What you have to do
Make an exact copy of the entries below, with all images left out.

---*---

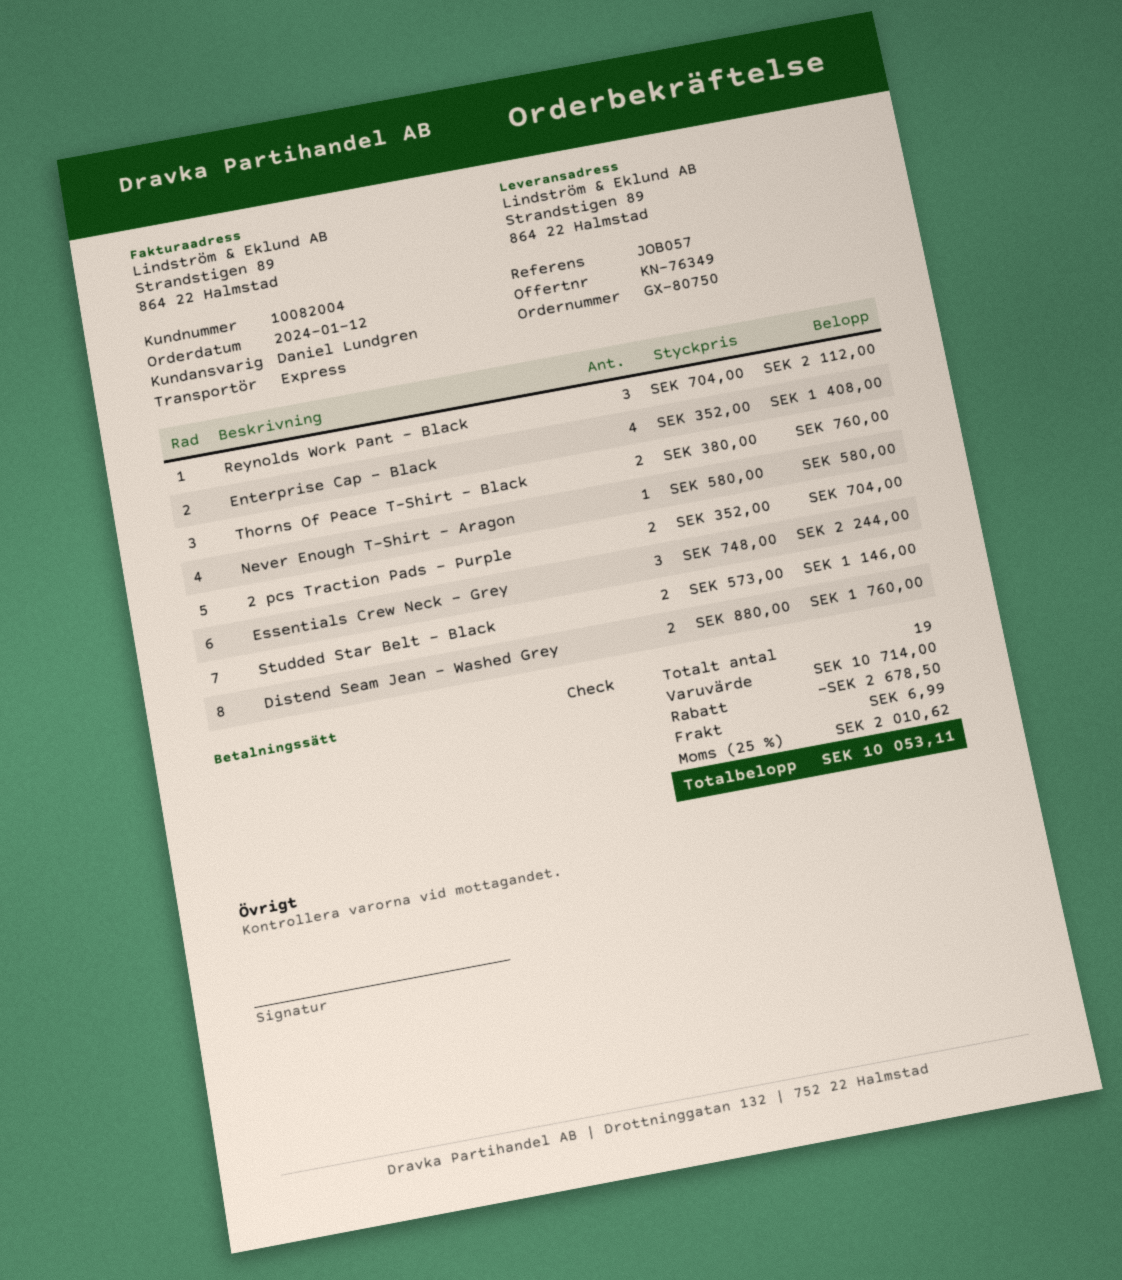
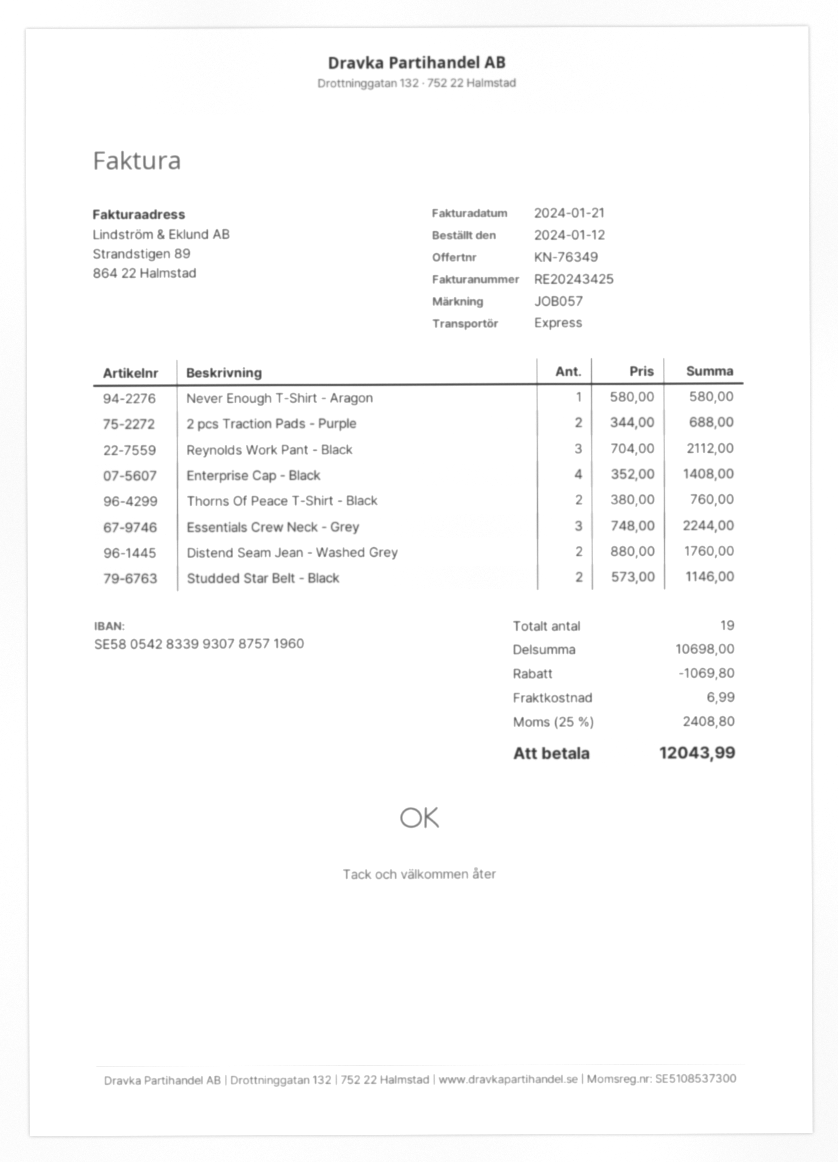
2 pcs Traction Pads - Purple: 2 x 352.00 = 704.00 -> 2 x 344.00 = 688.00
subtotal: 10714.00 -> 10698.00
discount: 2678.50 -> 1069.80
tax: 25% = 2010.62 -> 25% = 2408.80
total: 10053.11 -> 12043.99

---*---

Answer box
2 pcs Traction Pads - Purple: 2 x 352.00 = 704.00 -> 2 x 344.00 = 688.00
subtotal: 10714.00 -> 10698.00
discount: 2678.50 -> 1069.80
tax: 25% = 2010.62 -> 25% = 2408.80
total: 10053.11 -> 12043.99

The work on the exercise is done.